I have memories of visiting Albertson’s Bakery, buying and eating a pack of cherry turnovers in one day. It added a tummy bulge and ruined my teeth. If I ate one turnover a month, I wouldn’t have had those repercussions.
Sweets aren’t the only foods you should have once in awhile. You might love getting salads and meats from the deli, but even though they’re freshly made and not packaged, they may still contain too much sugar, salt and other forbidden ingredients and be packed with empty calories.
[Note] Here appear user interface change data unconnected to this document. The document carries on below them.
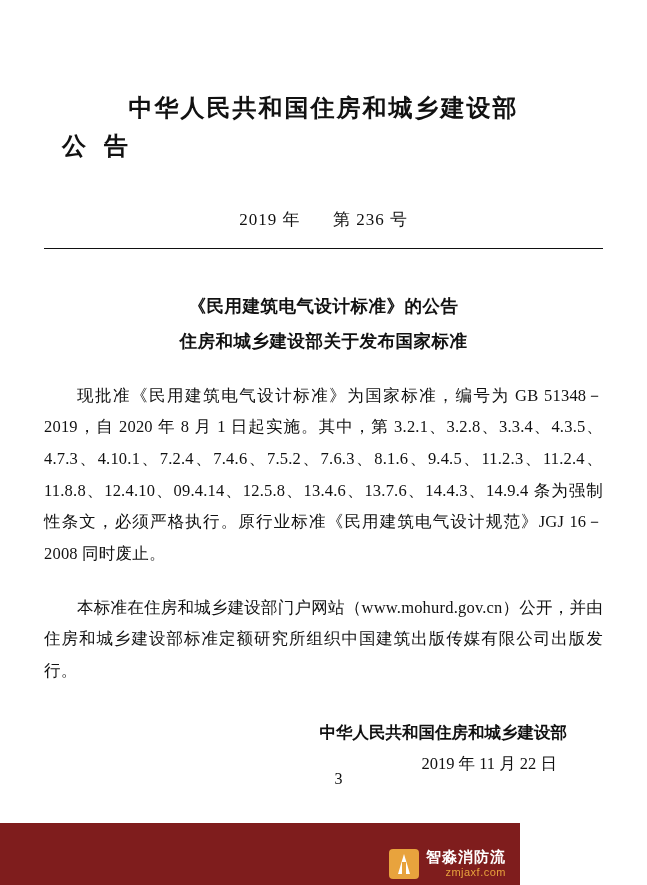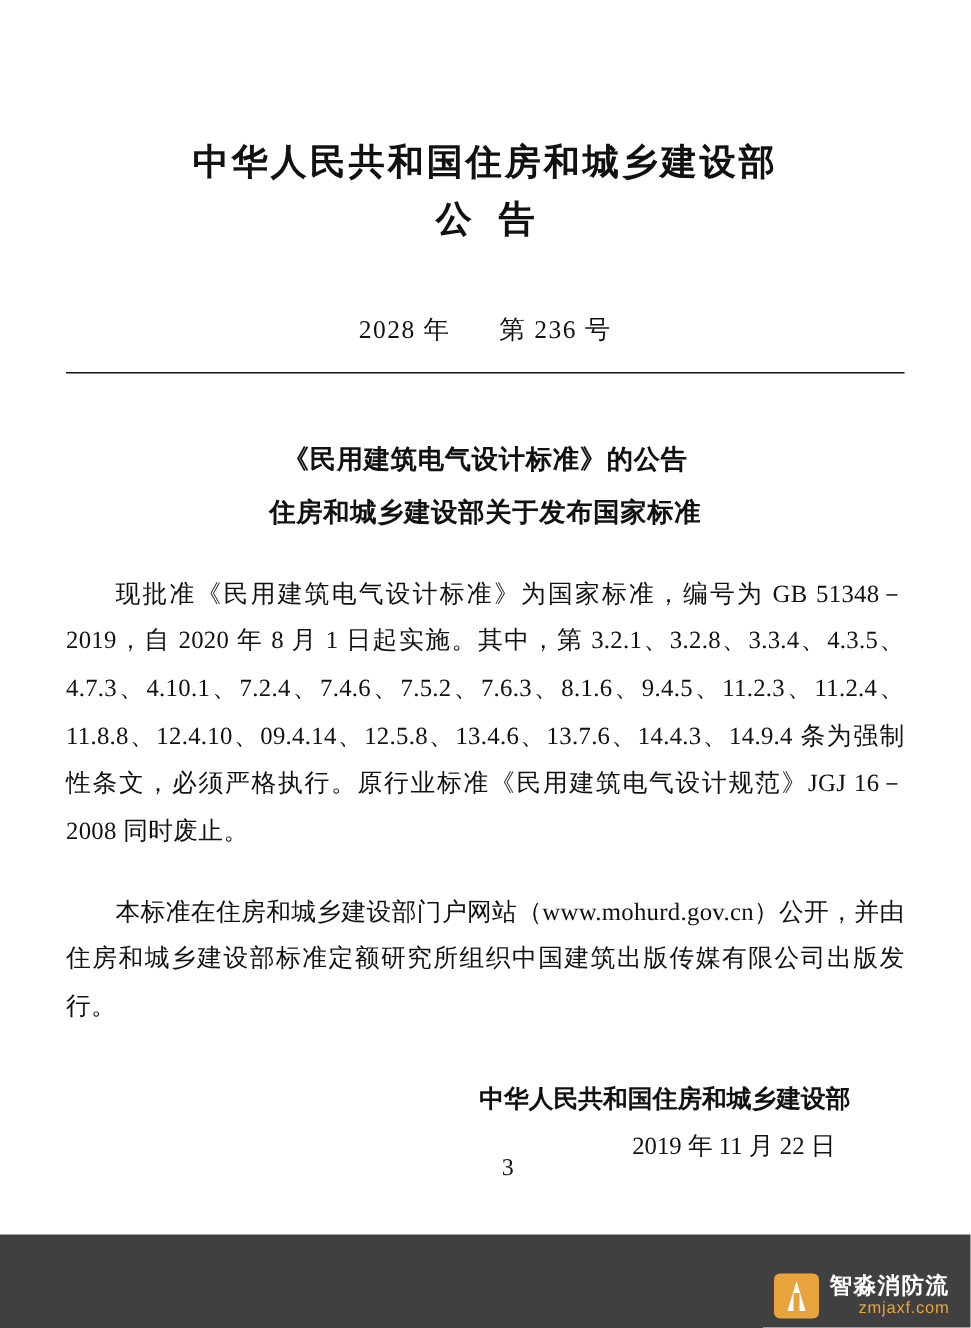"公告" .doc-kind { text-align: center -> left }
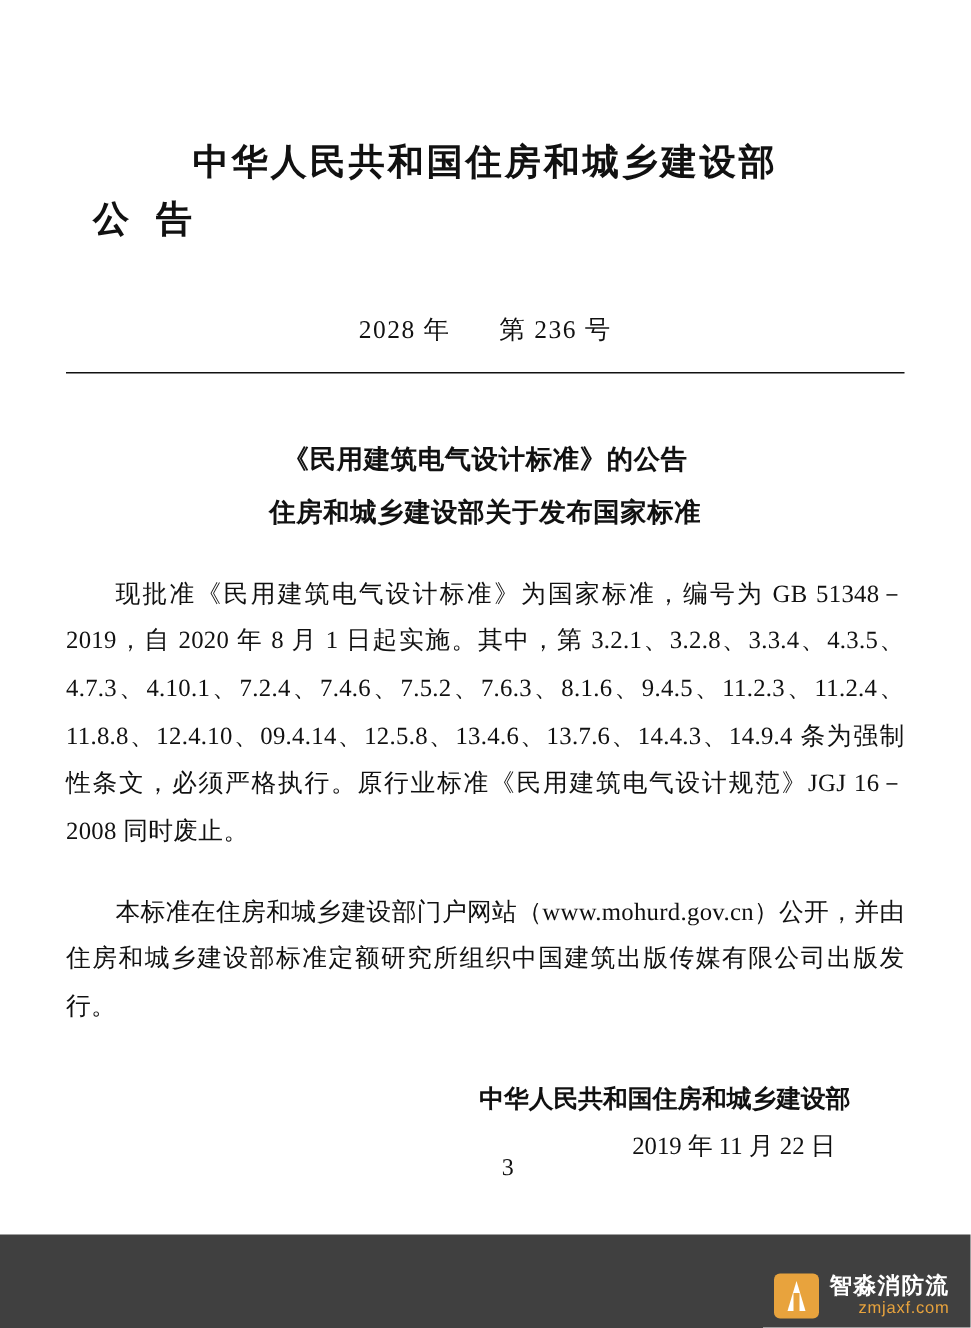"2028 年" span { text: 2028 -> 2019 }
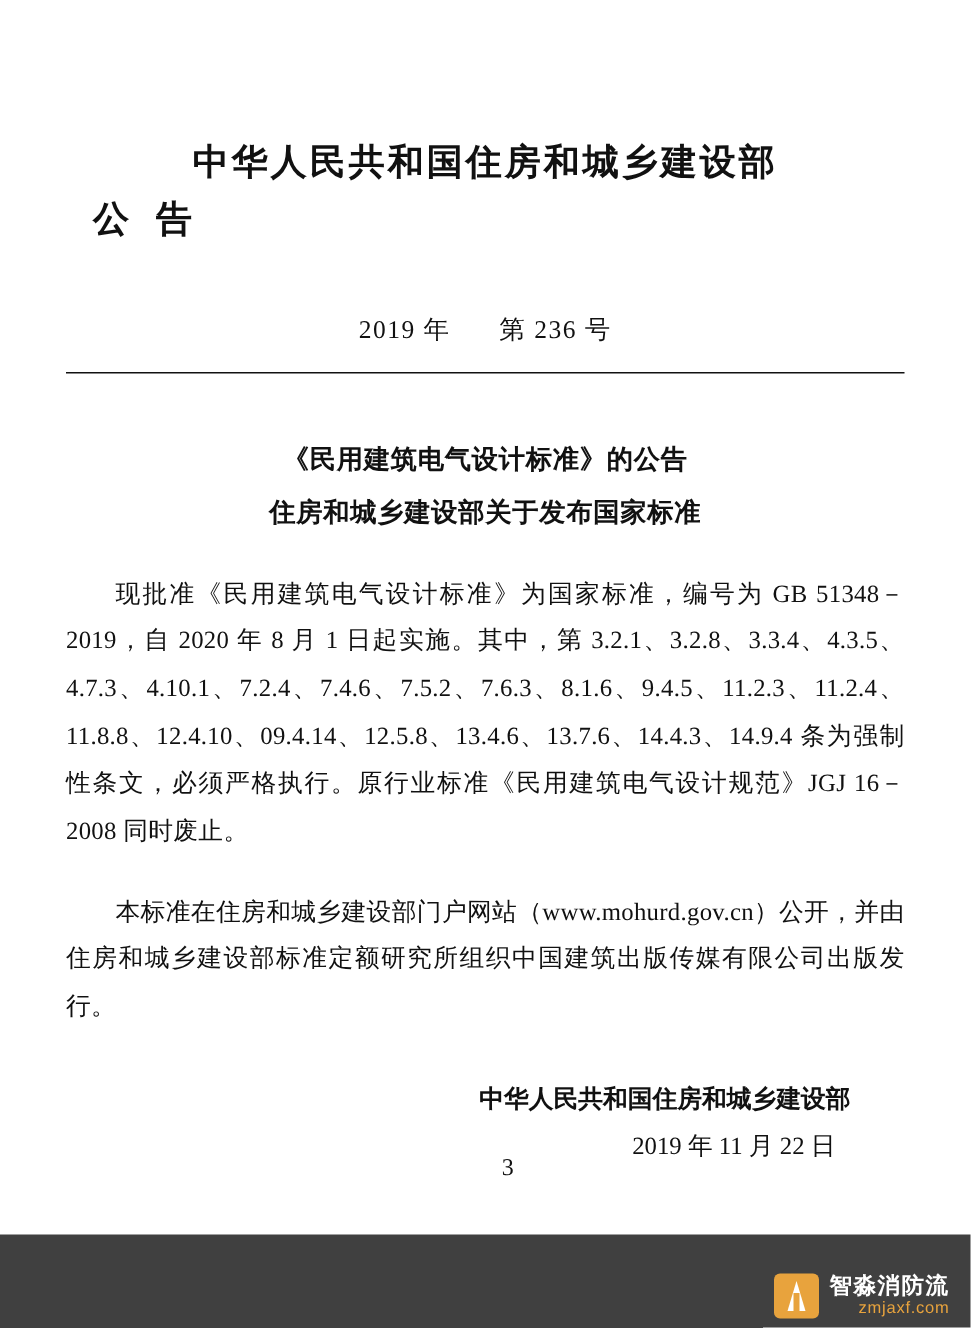"智淼消防流" .footer-band { background: #404040 -> #7f1d1d; width: 647px -> 520px }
You can eat anything you want as a treat now and then, unless you have a medical condition or prefer to stay a 100% clean eater at all times.
Cocoa and Dark Chocolate
Here’s some good news. You can eat healthy without giving up chocolate. Now the bad news – you’ll still need to give up milk chocolate and other high-sugar, processed confections. Snack on dark chocolate with at least 70% cacao. We’re talking about those fancy chocolate bars for sale at the checkout of Trader Joe’s and other good-for-you grocery stores.
Replace artificial, microwavable drinks like Instant Hot Chocolate Mix with Hershey’s 100% cacao powder instead. It’s all natural, has no sugar or preservatives, and boasts plenty of polyphenol antioxidants. Natural cocoa is an excellent source of:
- Vitamin E
- Vitamins B1, B2, B3, B5 and B9
If you’re used to milk chocolate, unsweetened cocoa will taste bitter the first time you drink it, but it won’t take long to get used to it.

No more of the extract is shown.